Two footballs occupy a temporary space on a shelf downstairs at the North Jersey home of Jets rookie wide receiver Garrett Wilson.
"I kept both balls," Wilson said on Wednesday, referring to the two pigskins from his first two NFL touchdown receptions that helped the Jets rally to defeat Cleveland last Sunday. "Right now, nothing has been done, I haven't even been able to put a shower curtain up yet."
In his Week 2 performance -- 14 targets, 8 receptions, 102 yards, 2 TD receptions including the game-winner -- Wilson has given a glimpse of his capacity to be a rainmaker for the Jets for years to come. Then again, the present isn't bad either.
"The coaches have a great plan for me," Wilson said. "If it involves zero catches or 100 catches, I'm ready to do either one.
"Just keep on proving to them that I am on that level, and I want to be great. I'm nowhere near that yet. I have to keep pushing."
The confidence, with a dash of humility, oozes from the Jets' second first -round draft pick in 2022, No. 10 overall, who was a star at Ohio State and has quickly emerged as a rookie to watch. In the same vein, TE Tyler Conklin, signed from Minnesota, and CB D.J. Reed said that Wilson's impressive early-season play reminds them of a couple of other young, stud WRs -- the Vikings' Justin Jefferson and the Bengals' Ja'Marr Chase, who comes to MetLife Stadium with the winless Cincinnati Bengals on Sunday.
"It's good to have the confidence of your teammates," Wilson said.
He added: "As soon as they got in the league, they made their impact. You saw how far the Bengals went last year [AFC champions] when they got on the right page with the quarterback. Watching [Jefferson and Chase] last year while I was in college, I knew that's what I wanted to do. That was my goal. That's what I planned on doing. But I was just seeing how things played out, waiting my turn and waiting for the opportunity to take advantage of."
Wilson had a modest debut in the Week 1 loss to Baltimore, catching 4 passes for 52 yards and took 41 snaps (49%) on offense, fewer than three other receivers (Tyler Conklin, Elijah Moore and Corey Davis).
"We know we have a lot of playmakers, dudes," Davis, whose 66-yard TD pass from QB Joe Flacco launched the Jets' comeback. "G [Wilson] and E [Moore], Brax [Braxton Berrios]. Each week you have to stay ready and do your job. The young guys, they'll figure it out. There are weeks, win, lose or draw, you have to put the last game behind you and focus on the next game."
Wilson lost a bit of that focus in the fourth quarter against the Browns. On a third-and-4 play with 7:54 left in the game and the Jets down by 7 points, Wilson dropped a pass from Flacco that would have been a first down. After another short series, the Browns went down the field, Nick Chubb ran in for a score, making it 30-17 with 1:54 to play.
"I went absolutely crazy on the sideline," Wilson said. "I didn't want my drop to be the reason we lost the game."
It wasn't. After the Davis TD stunned the fans into near-silence at FirstEnergy Stadium and Braden Mann's successful onside kick, Flacco confidently drove the Jets down the field. The winning drive culminated with a 15-yard slant to No. 17.

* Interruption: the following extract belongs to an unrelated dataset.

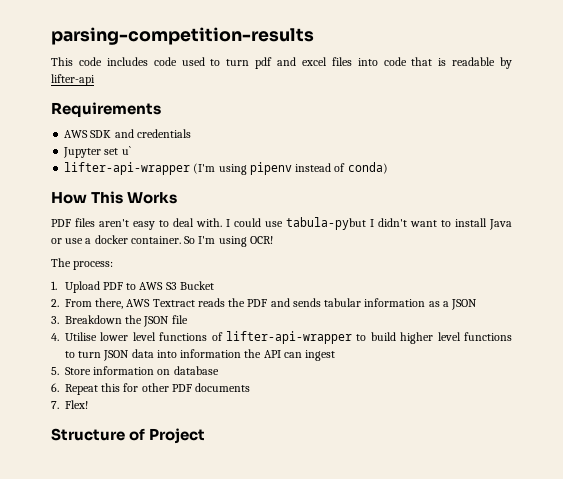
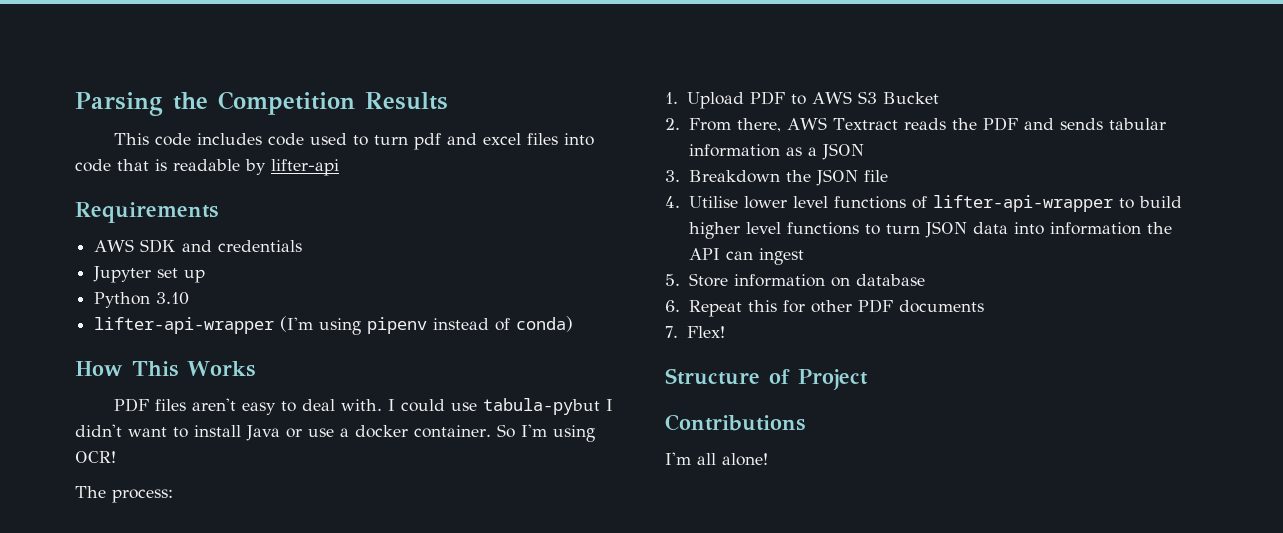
[51,27,314,45] parsing-competition-results -> [75,91,448,116] Parsing the Competition Results
[121,146,131,155] u` -> [184,269,206,283] [94,292,190,308] up // Python 3.10
(206, 436) none -> [665,414,805,431] [665,452,768,466] // Contributions // I'm all alone!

"He's got grit," head coach Robert Saleh said after the game. "He is a dynamic football player. We all know that. He is still trying to find his footing. I thought he did a really nice job. Obviously, he has a couple things that he needs to clean up, especially there in the fourth quarter, but again he showed resolve. He got that big touchdown at the end. He's going to be a stud for a long time."

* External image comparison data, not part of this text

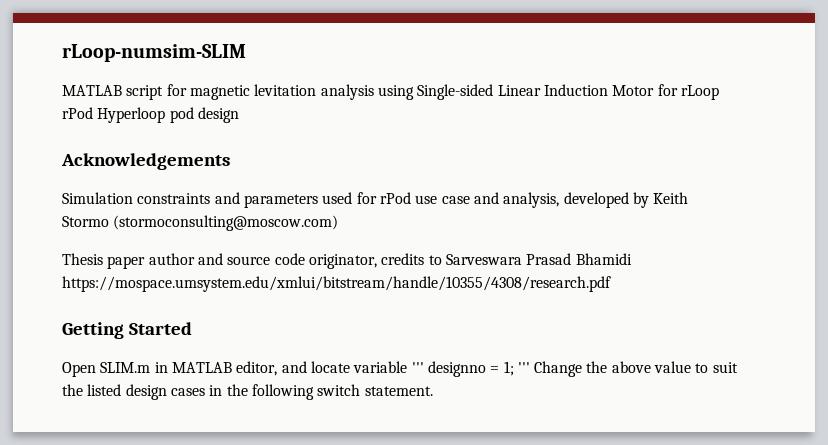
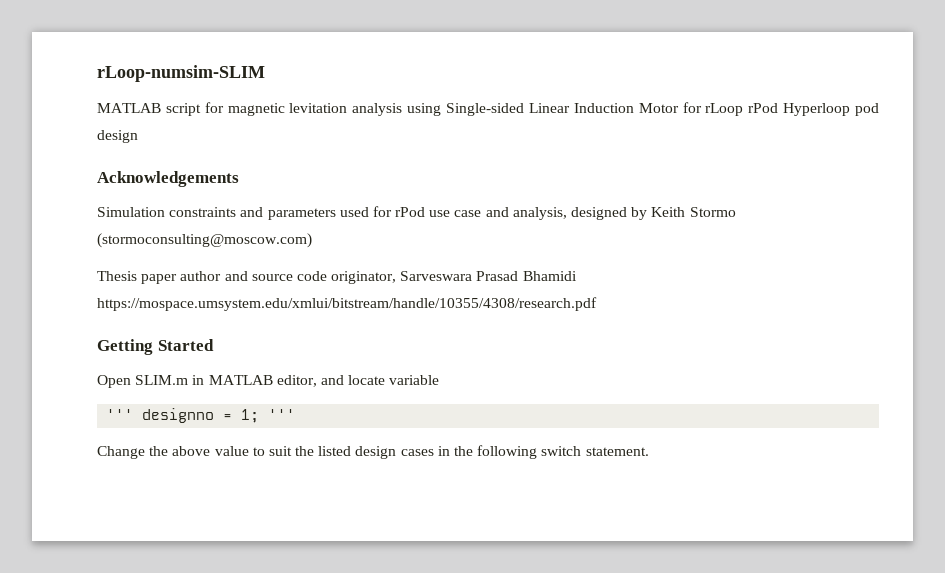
[563,192,629,208] developed -> [571,207,628,220] designed
[381,253,442,265] credits to -> (397, 277) none
(408, 367) none -> (440, 380) //
(530, 367) none -> (296, 414) //

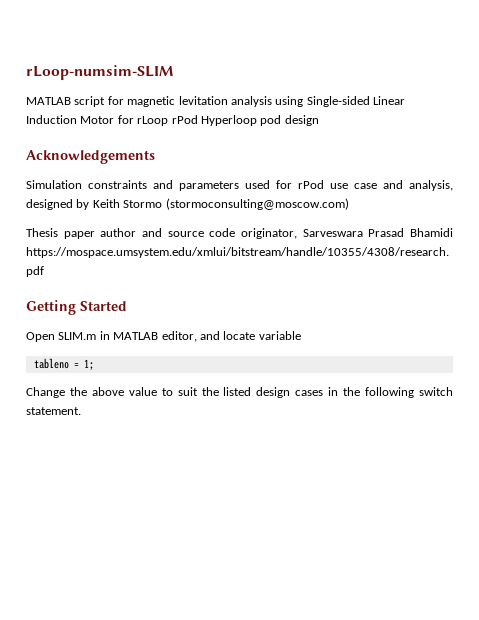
[106,408,215,423] ''' designno -> [33,358,69,369] tableno
[268,409,296,420] ''' -> (94, 364) none

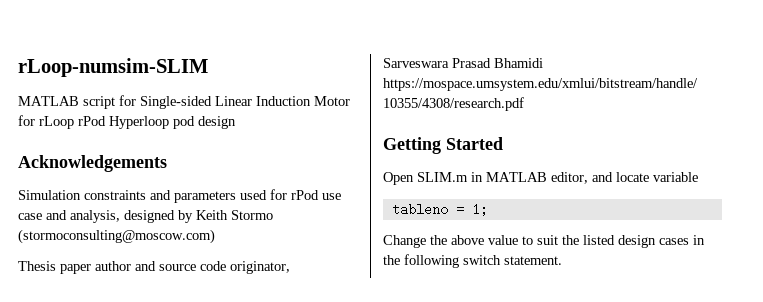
[127,96,304,107] magnetic levitation analysis using -> (136, 100) none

With the Bengals coming to town reeling from two close losses, Wilson said he's eager to go to school by watching Chase, who lit up the league as a rookie last season with 81 receptions for 1,455 yards and an eye-popping 13 TD receptions.

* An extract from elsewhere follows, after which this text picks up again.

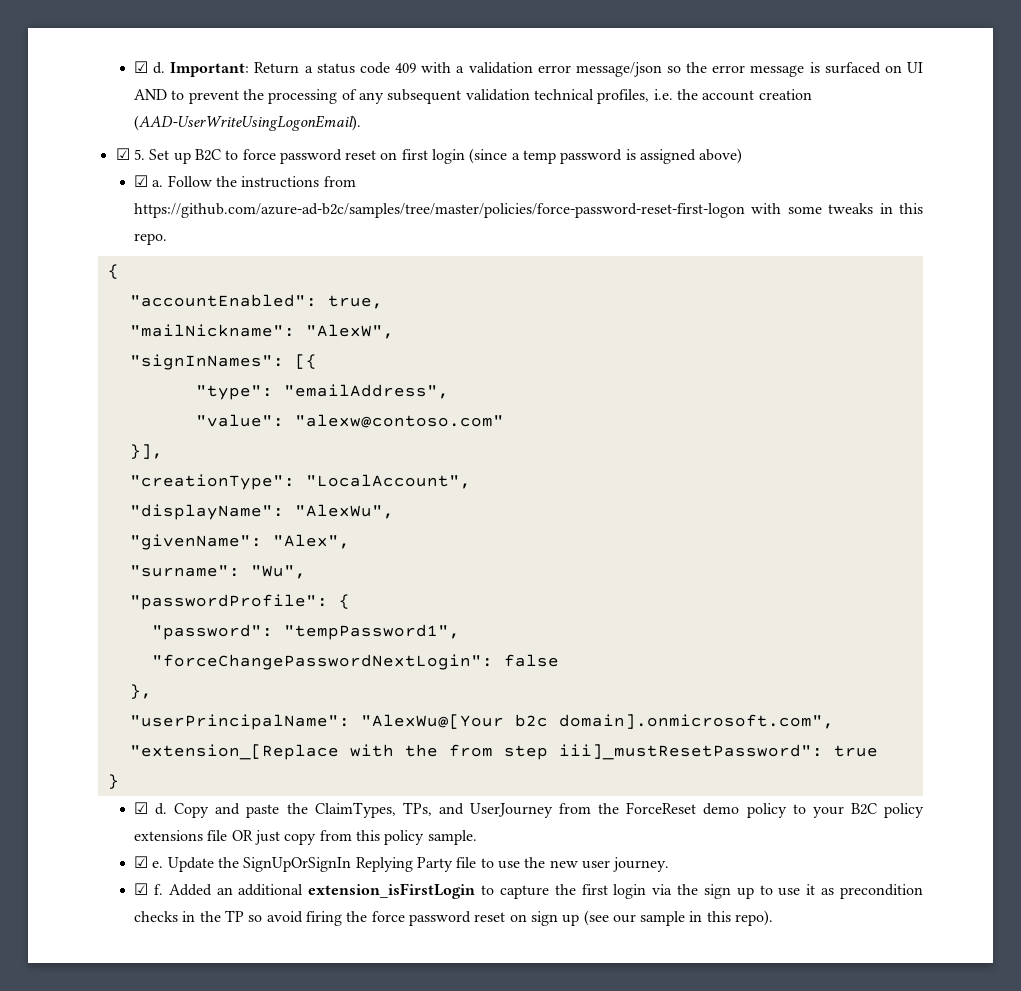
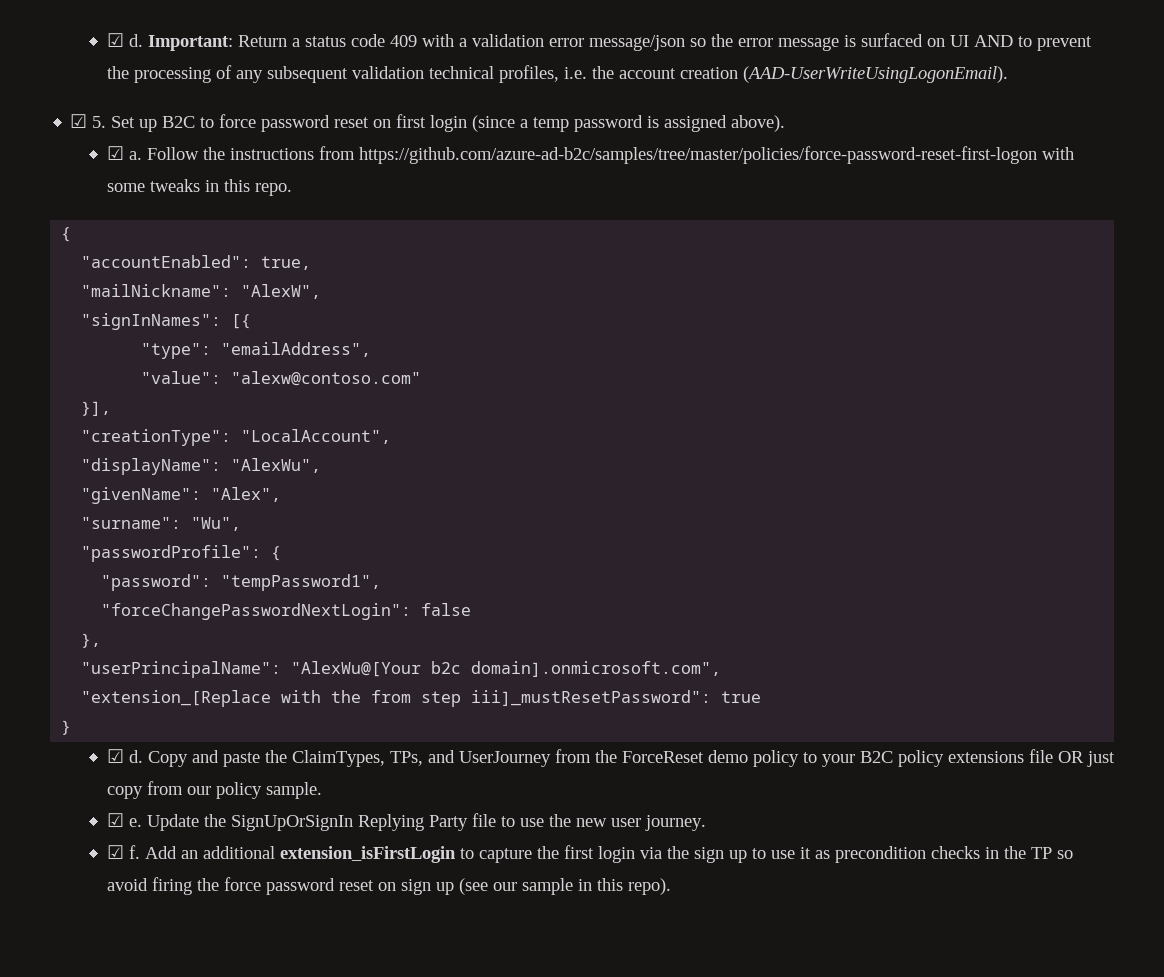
[699,148,743,164] above) -> [731,115,786,132] above).
[355,830,380,841] this -> [186,786,211,795] our
[168,884,212,896] Added -> [144,846,177,859] Add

"He's great at getting position and making a play on the ball," Wilson said. "I'm excited to pick up on some things from the sideline. When I'm watching DBs play, a lot of times those are the receivers that you see making plays on them. You want to take something from their game and see what they are using to get open. A lot of us run the same system, so you can get a better idea of how to run the route versus this look. It's a copycat league."
On Wednesday, Wilson said he was still wading through an avalanche of congratulatory text messages, more than 100, that kept his cellphone buzzing after what is being described as a breakout performance. But he, his coaches and his teammates know that it was one game in a what-have-you-done-for-me-lately league.
"You can never be satisfied," he said. "For me, that's what I want to do, that's what I expect to do. When I'm out on the field, I want to make plays, I wanna be involved and I want to help the team. That's always the goal and that won't change week to week. I'm not even close to being satisfied."